- Origin: Austin, Texas
- Genres: Bluegrass
- Years active: 2011 - Present
- Label: Blue Corn Music
- Members: Tony Kamel Dominic Fisher Trevor Smith Billy Bright
- Past members: Matt Slusher
- Website: https://bluecornmusic.com/artist/wood-wire/

= Wood & Wire =

Bluegrass band from Texas

Wood & Wire is a bluegrass band formed in Austin, Texas in 2011. The lineup currently is made of Tony Kamel, Dominic Fisher, Trevor Smith, and Billy Bright. They are active in the Austin music scene and have played at venues like Stubb's Indoors, The Historic Scoot Inn, and Cactus Cafe. The group was nominated for their first Grammy Award for Best Bluegrass album at the 61st Grammy Awards.

== History ==

=== 2011-2017: Formation, Wood & Wire, The Coast, and Live at the Historic Scoot Inn ===
Tony Kamel (guitarist) and Matt Slusher (mandolinist) met in 2010, while they were playing with different mutual friends. Wood & Wire formed in 2011 when Dominic Fisher (bass) joined Slusher and Kamel's jam sessions. They started as a trio. Later that same year they added Trevor Smith on banjo, becoming a quartet.

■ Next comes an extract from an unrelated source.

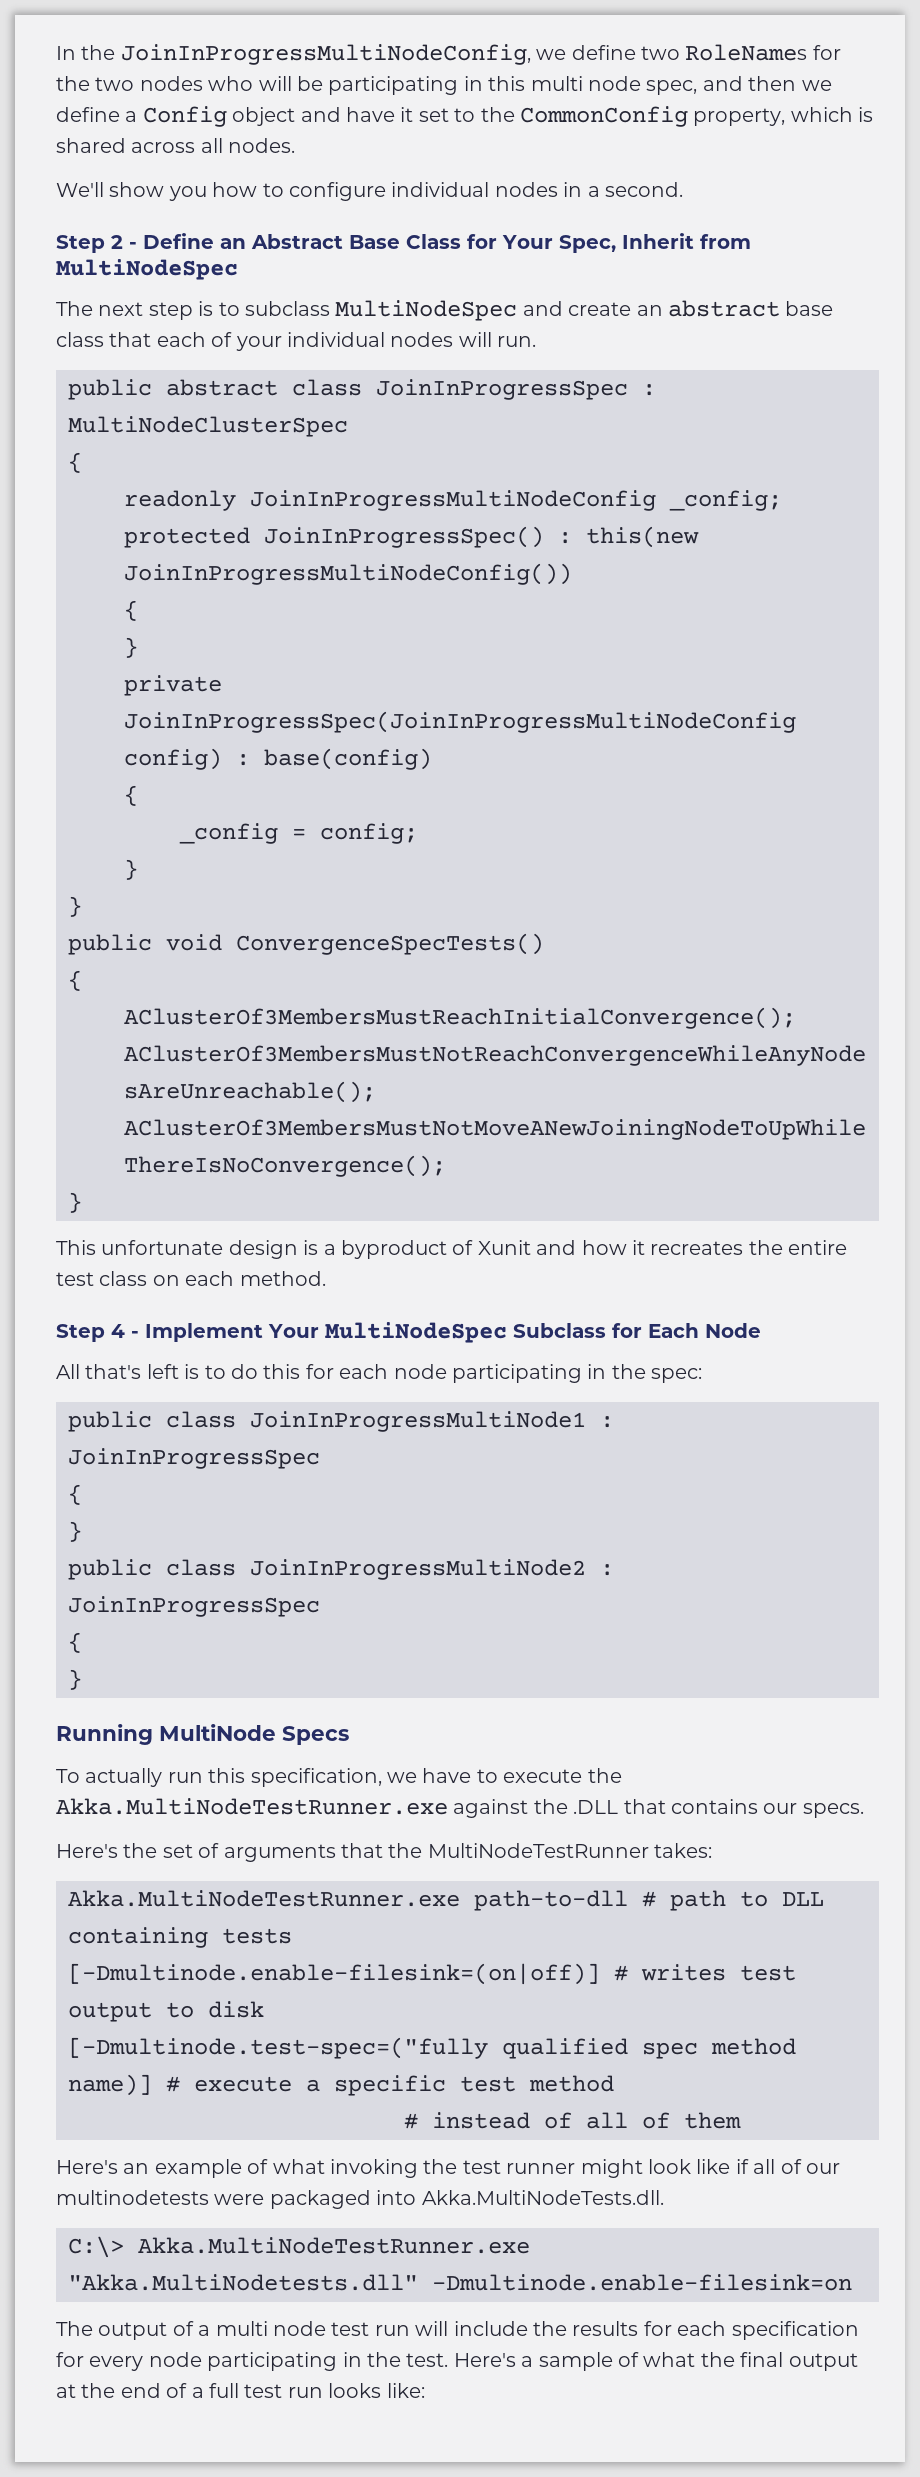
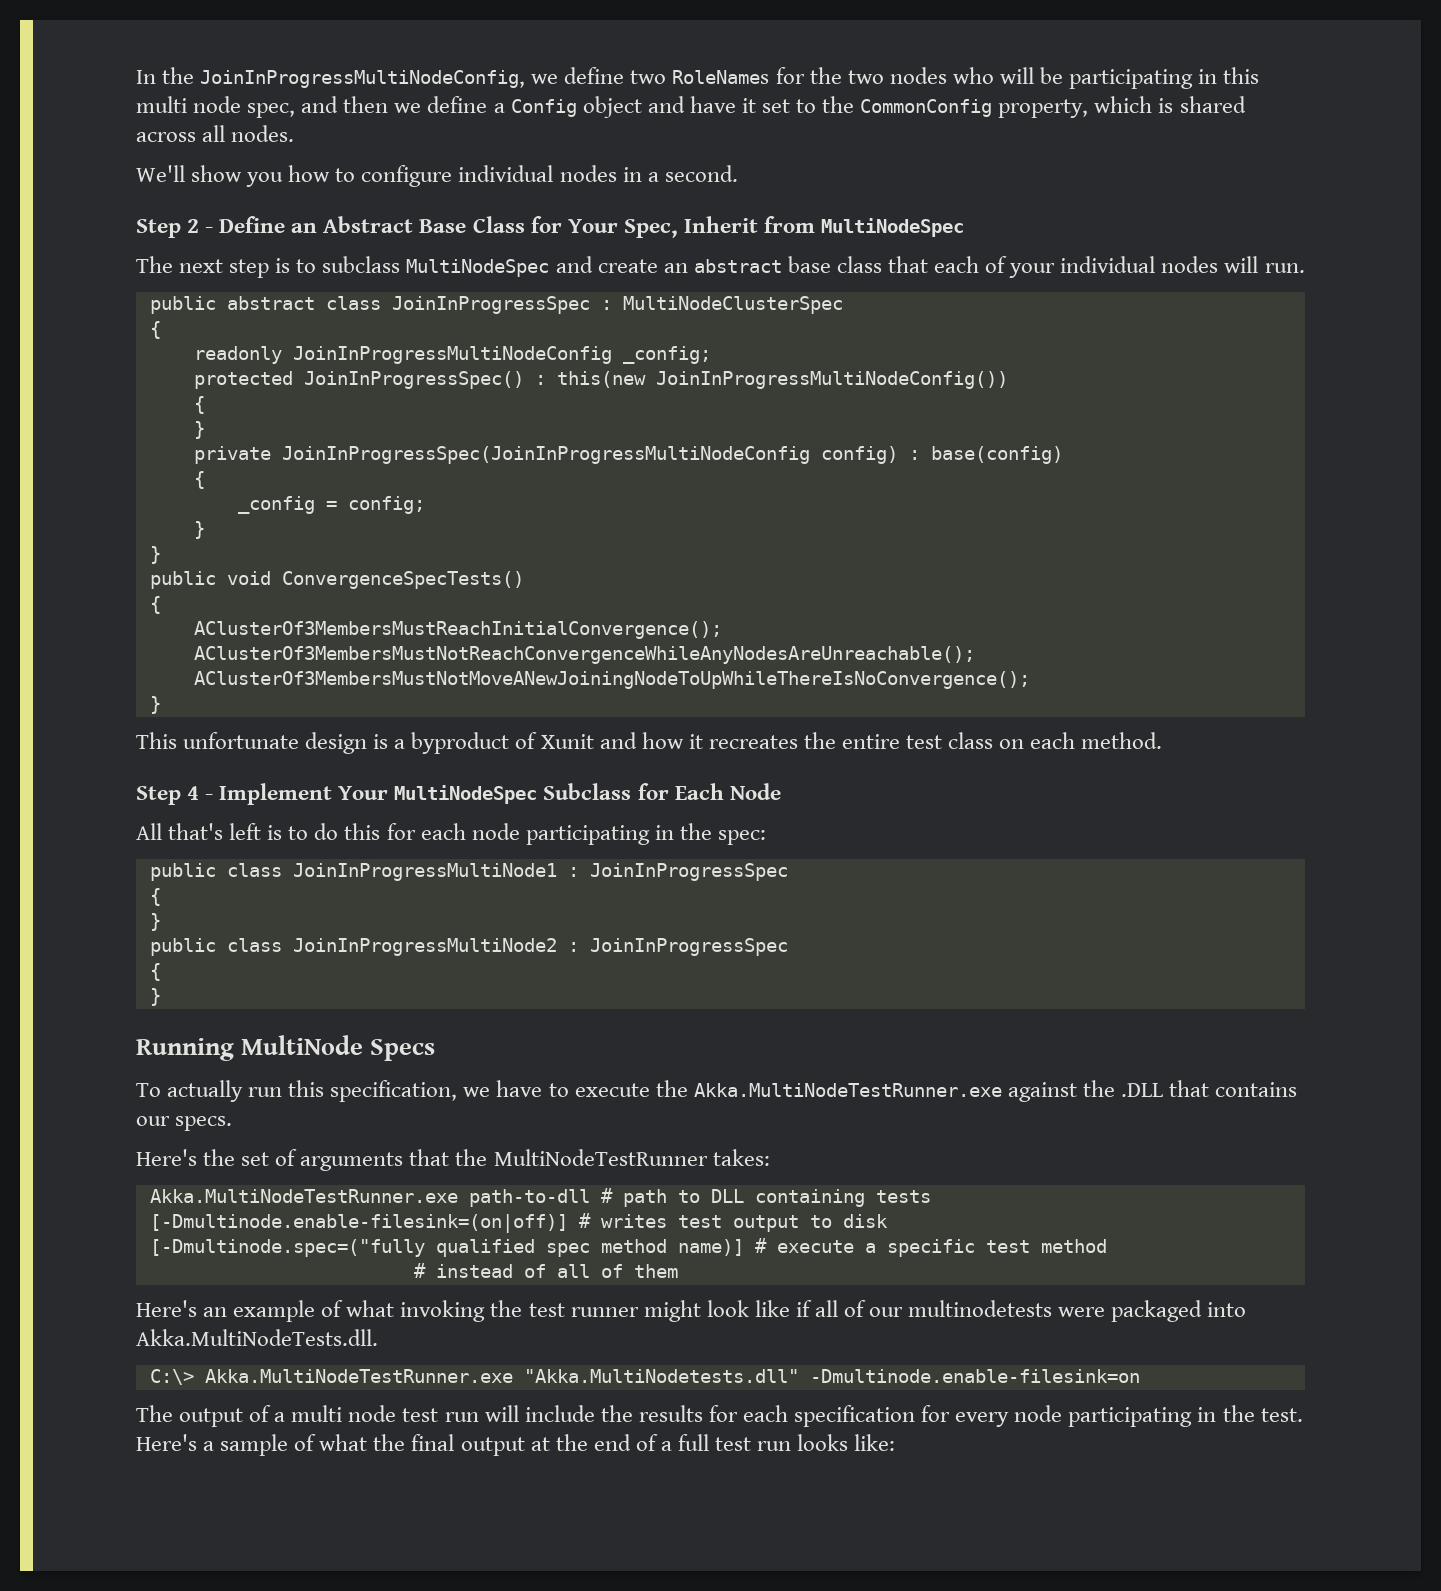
- [-Dmultinode.test-spec=("fully qualified spec method name)] # execute a specific test method
+ [-Dmultinode.spec=("fully qualified spec method name)] # execute a specific test method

They toured in early 2013 with Yonder Mountain String Band and released their self-titled album Wood & Wire on February 5, 2013. The album is compiled of songs that the members wrote individually then rearranged as a band, as well as songs they wrote together. Brittany Haas plays on the record. They recorded the album in Nashville, alongside producer and sound engineer Erick Jaskowiak after being recommended by friend, Carl Miner, guitar player for The Greencards. Kamel said of Erick, "he did the perfect amount of production advice and he wasn't try to change what we were doing. We all hit it off really well."

At the time of recording their second album, The Coast, the members in the band were Kamel, Fisher, and Smith. The album was released on February 3, 2015. Jason Carter and Andy Leftwich played fiddle. They collaborated with Erick Jaskowiak in Nashville again. All of the tracks on the album were written collaboratively between band members.

In 2014, they added Billy Bright on mandolin. Billy has known Smith since 2007 when they were in different bands touring together, Kamel since 2009 because he was giving him mandolin lessons, and Fisher because he was played Bass on album Billy was producing.

On April 8, 2016, they released their first live album Live at the Historic Scoot Inn.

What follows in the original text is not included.